*WORK REQUEST*
In this exercise, the entries below include pictures. Repeat exactly the lines from the line with "position: relative;" to the line with "430px; width: 51px;", including both, but without the pictures.

BEGIN RECORDED INFORMATION

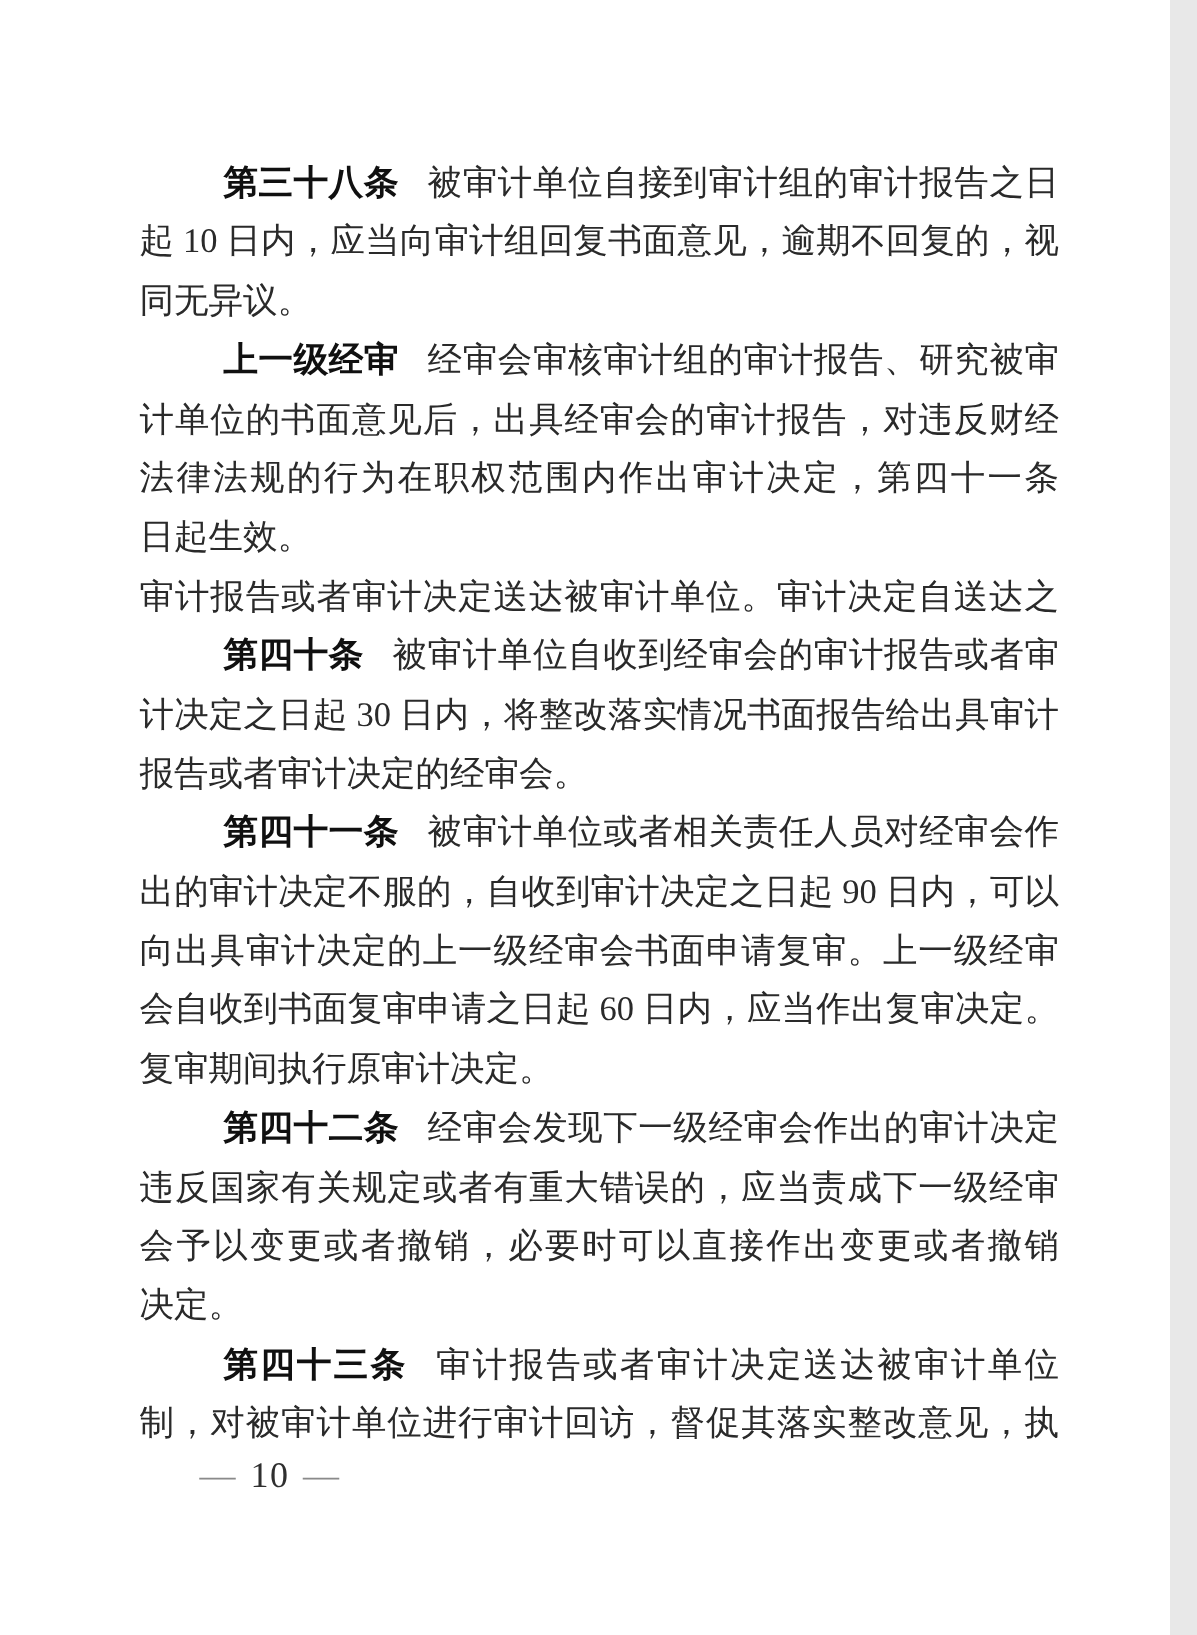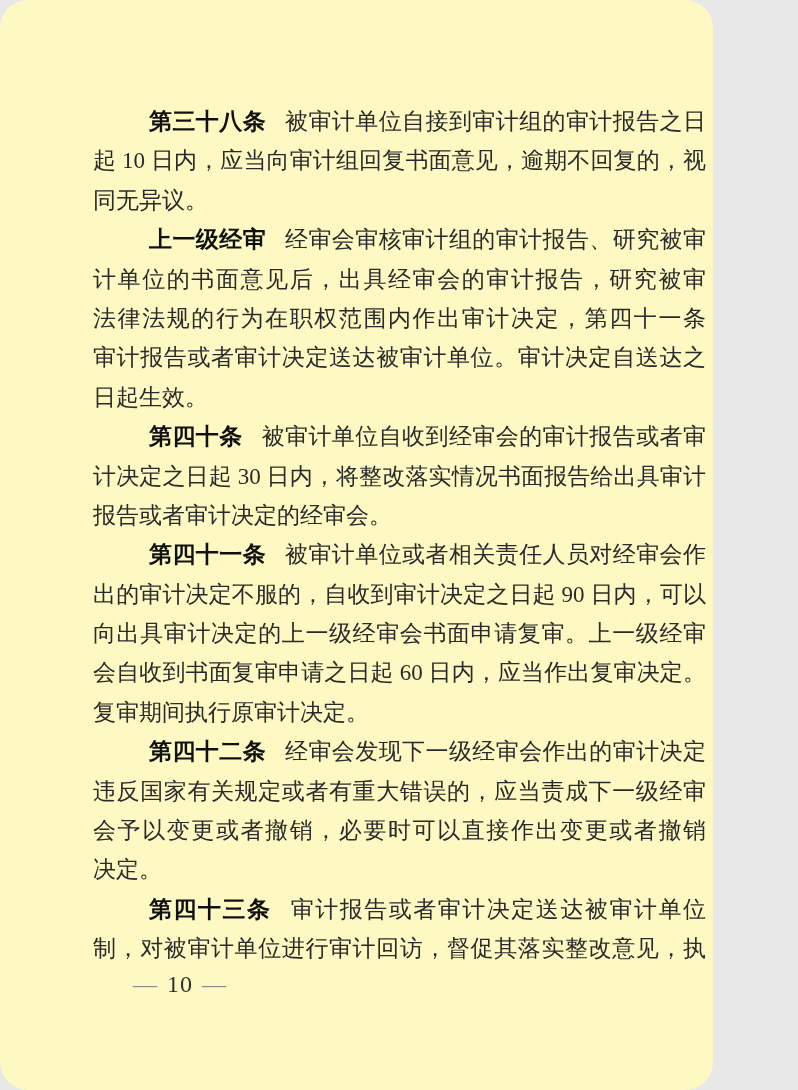--- a/index.html
+++ b/index.html
@@ -6,12 +6,11 @@
   html, body { background: #e8e8e8; }
   .page {
     position: relative;
-    width: 713px;
+    width: 780px;
     height: 1090px;
-    background: #fef9c3;
+    background: #ffffff;
     overflow: hidden;
     font-family: "Liberation Serif", serif;
-    border-radius: 28px;
   }
   .doc-body {
     position: absolute;

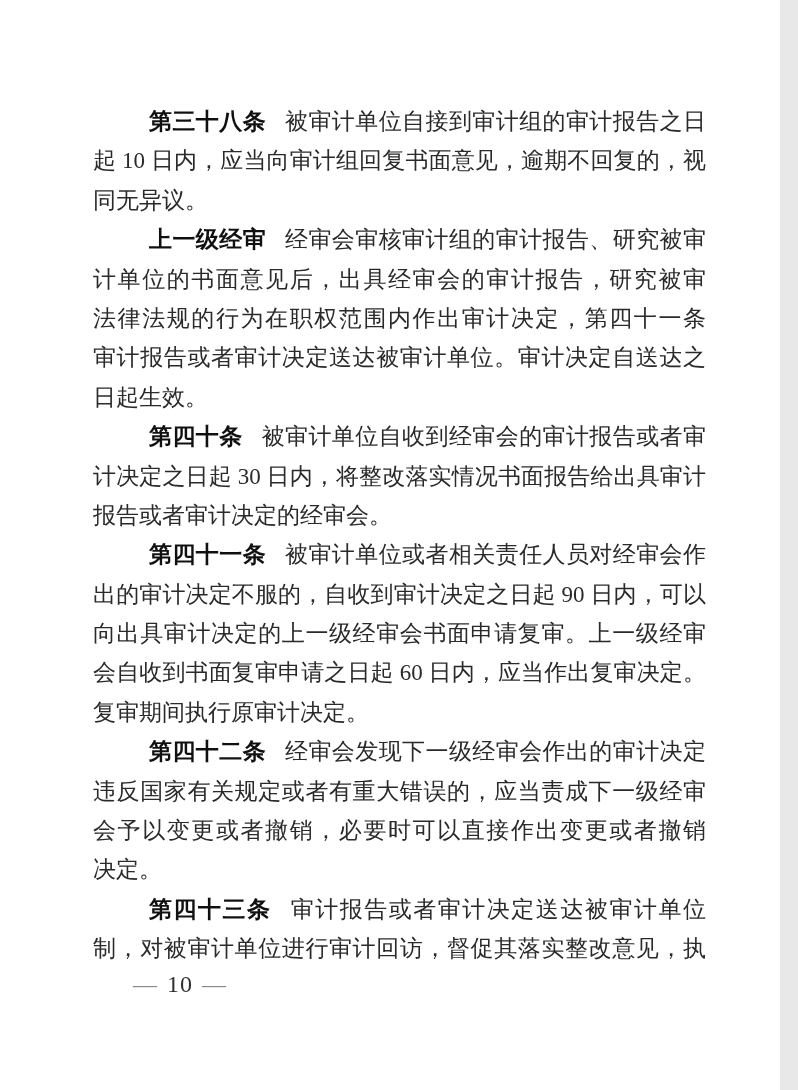--- a/index.html
+++ b/index.html
@@ -61,7 +61,7 @@
 
     <section class="para">
       <div class="line pfirst"><span class="num">上一级经审</span><span>经审会审核审计组的审计报告、研究被审</span></div>
-      <div class="line">计单位的书面意见后，出具经审会的审计报告，研究被审</div>
+      <div class="line">计单位的书面意见后，出具经审会的审计报告，对违反财经</div>
       <div class="line">法律法规的行为在职权范围内作出审计决定，第四十一条</div>
       <div class="line">审计报告或者审计决定送达被审计单位。审计决定自送达之</div>
       <div class="line pend">日起生效。</div>

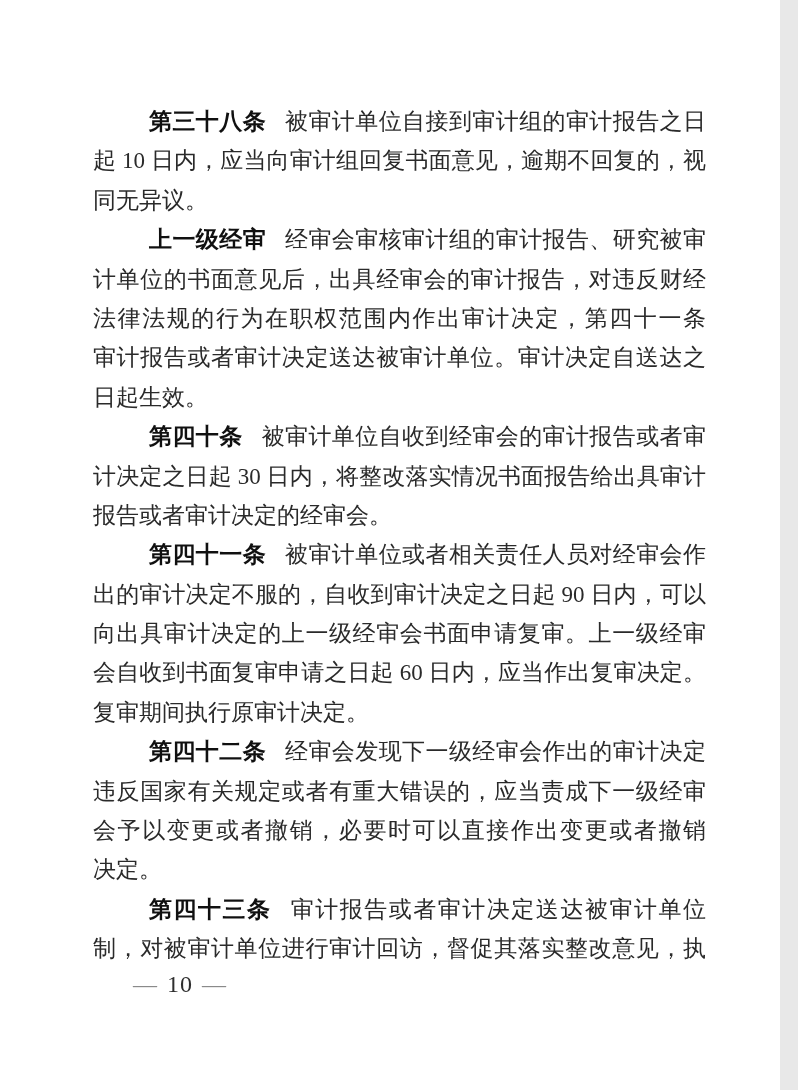--- a/index.html
+++ b/index.html
@@ -63,8 +63,8 @@
       <div class="line pfirst"><span class="num">上一级经审</span><span>经审会审核审计组的审计报告、研究被审</span></div>
       <div class="line">计单位的书面意见后，出具经审会的审计报告，对违反财经</div>
       <div class="line">法律法规的行为在职权范围内作出审计决定，第四十一条</div>
+      <div class="line pend">日起生效。</div>
       <div class="line">审计报告或者审计决定送达被审计单位。审计决定自送达之</div>
-      <div class="line pend">日起生效。</div>
     </section>
 
     <section class="para">

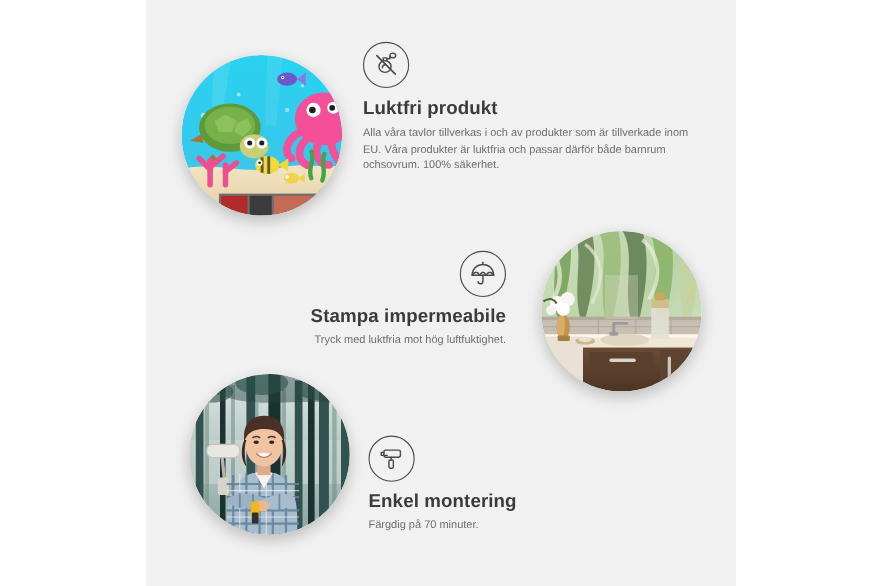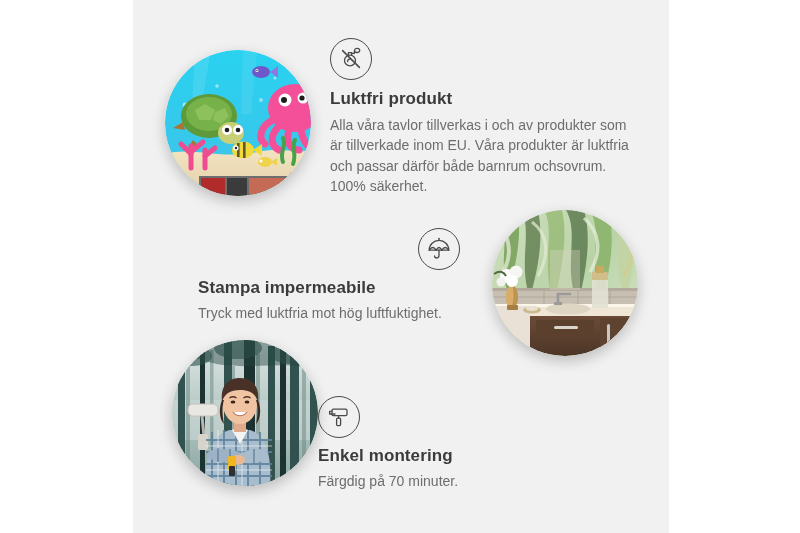--- a/index.html
+++ b/index.html
@@ -54,7 +54,7 @@
     white-space: nowrap;
   }
   .feature .f-body {
-    font-size: 14px;
+    font-size: 10px;
     line-height: 1.45;
     color: #6d6d6d;
   }

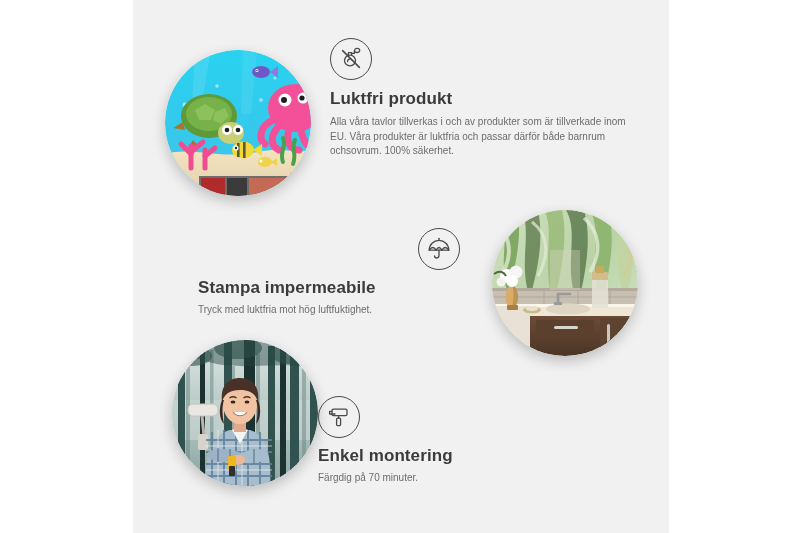--- a/index.html
+++ b/index.html
@@ -74,7 +74,7 @@
     left: 198px;
     top: 228px;
     width: 262px;
-    text-align: left;
+    text-align: right;
   }
   #feature-2 .icon-wrap { margin: 0 0 8px auto; }
   #feature-2 .f-title { margin-bottom: 5px; }

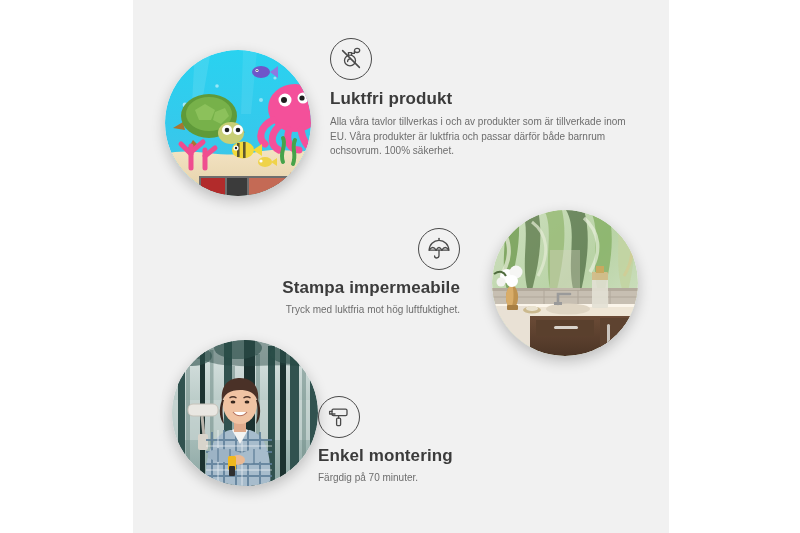--- a/index.html
+++ b/index.html
@@ -82,7 +82,7 @@
 
   
   #feature-3 {
-    left: 318px;
+    left: 335px;
     top: 396px;
     width: 280px;
     text-align: left;

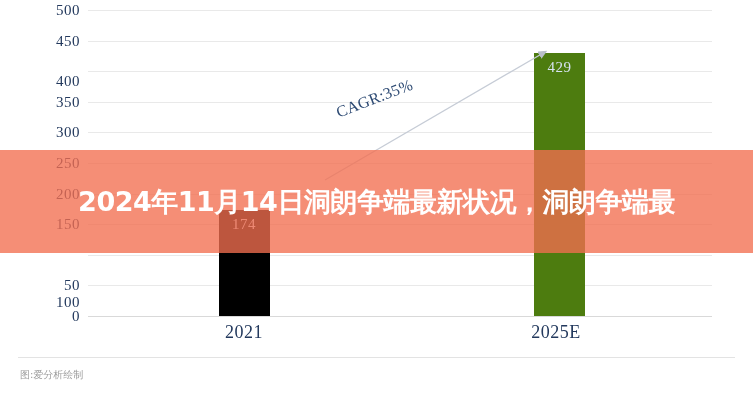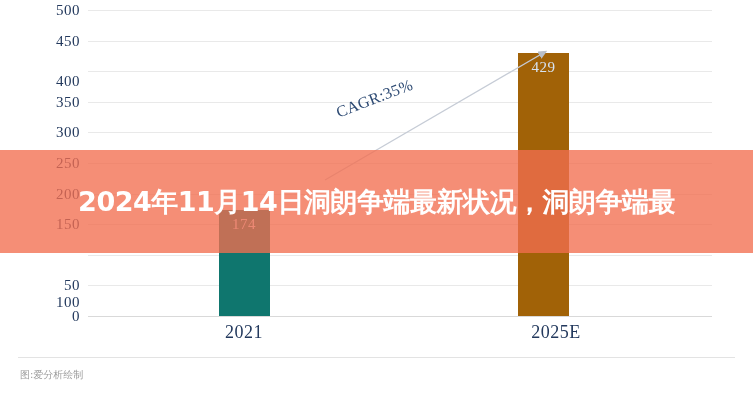--- a/index.html
+++ b/index.html
@@ -209,7 +209,7 @@
         <div class="bar" style="left: 130.5px; width: 51px; height: 106.488px; background: #0f766e;">
           <div class="bar-value">174</div>
         </div>
-        <div class="bar" style="left: 430px; width: 51px; height: 262.548px; background: #a16207;">
+        <div class="bar" style="left: 446px; width: 51px; height: 262.548px; background: #4d7c0f;">
           <div class="bar-value">429</div>
         </div>
       </div>

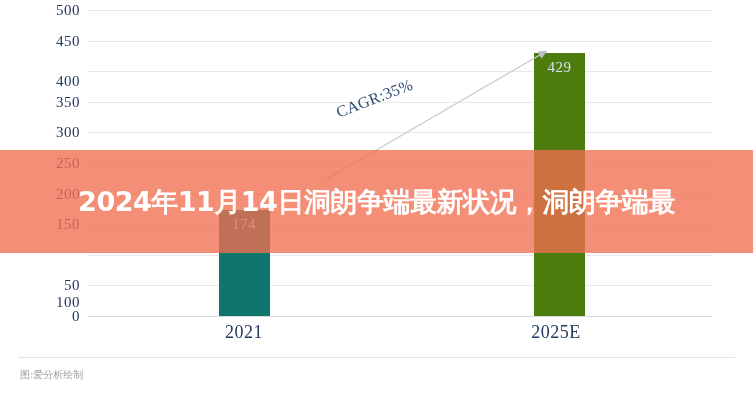--- a/index.html
+++ b/index.html
@@ -206,7 +206,7 @@
         <div class="gridline" style="top: 0px;"></div>
       </div>
     <div id="bars">
-        <div class="bar" style="left: 130.5px; width: 51px; height: 106.488px; background: #0f766e;">
+        <div class="bar" style="left: 130.5px; width: 51px; height: 106.488px; background: #000000;">
           <div class="bar-value">174</div>
         </div>
         <div class="bar" style="left: 446px; width: 51px; height: 262.548px; background: #4d7c0f;">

END RECORDED INFORMATION

*SOLUTION FOR THIS TASK*
     position: relative;
-    width: 713px;
+    width: 780px;
     height: 1090px;
-    background: #fef9c3;
+    background: #ffffff;
     overflow: hidden;
     font-family: "Liberation Serif", serif;
-    border-radius: 28px;
   }
   .doc-body {
     position: absolute;

--- a/index.html
+++ b/index.html
@@ -61,7 +61,7 @@
 
     <section class="para">
       <div class="line pfirst"><span class="num">上一级经审</span><span>经审会审核审计组的审计报告、研究被审</span></div>
-      <div class="line">计单位的书面意见后，出具经审会的审计报告，研究被审</div>
+      <div class="line">计单位的书面意见后，出具经审会的审计报告，对违反财经</div>
       <div class="line">法律法规的行为在职权范围内作出审计决定，第四十一条</div>
       <div class="line">审计报告或者审计决定送达被审计单位。审计决定自送达之</div>
       <div class="line pend">日起生效。</div>

--- a/index.html
+++ b/index.html
@@ -63,8 +63,8 @@
       <div class="line pfirst"><span class="num">上一级经审</span><span>经审会审核审计组的审计报告、研究被审</span></div>
       <div class="line">计单位的书面意见后，出具经审会的审计报告，对违反财经</div>
       <div class="line">法律法规的行为在职权范围内作出审计决定，第四十一条</div>
+      <div class="line pend">日起生效。</div>
       <div class="line">审计报告或者审计决定送达被审计单位。审计决定自送达之</div>
-      <div class="line pend">日起生效。</div>
     </section>
 
     <section class="para">

--- a/index.html
+++ b/index.html
@@ -54,7 +54,7 @@
     white-space: nowrap;
   }
   .feature .f-body {
-    font-size: 14px;
+    font-size: 10px;
     line-height: 1.45;
     color: #6d6d6d;
   }

--- a/index.html
+++ b/index.html
@@ -74,7 +74,7 @@
     left: 198px;
     top: 228px;
     width: 262px;
-    text-align: left;
+    text-align: right;
   }
   #feature-2 .icon-wrap { margin: 0 0 8px auto; }
   #feature-2 .f-title { margin-bottom: 5px; }

--- a/index.html
+++ b/index.html
@@ -82,7 +82,7 @@
 
   
   #feature-3 {
-    left: 318px;
+    left: 335px;
     top: 396px;
     width: 280px;
     text-align: left;

--- a/index.html
+++ b/index.html
@@ -209,7 +209,7 @@
         <div class="bar" style="left: 130.5px; width: 51px; height: 106.488px; background: #0f766e;">
           <div class="bar-value">174</div>
         </div>
-        <div class="bar" style="left: 430px; width: 51px; height: 262.548px; background: #a16207;">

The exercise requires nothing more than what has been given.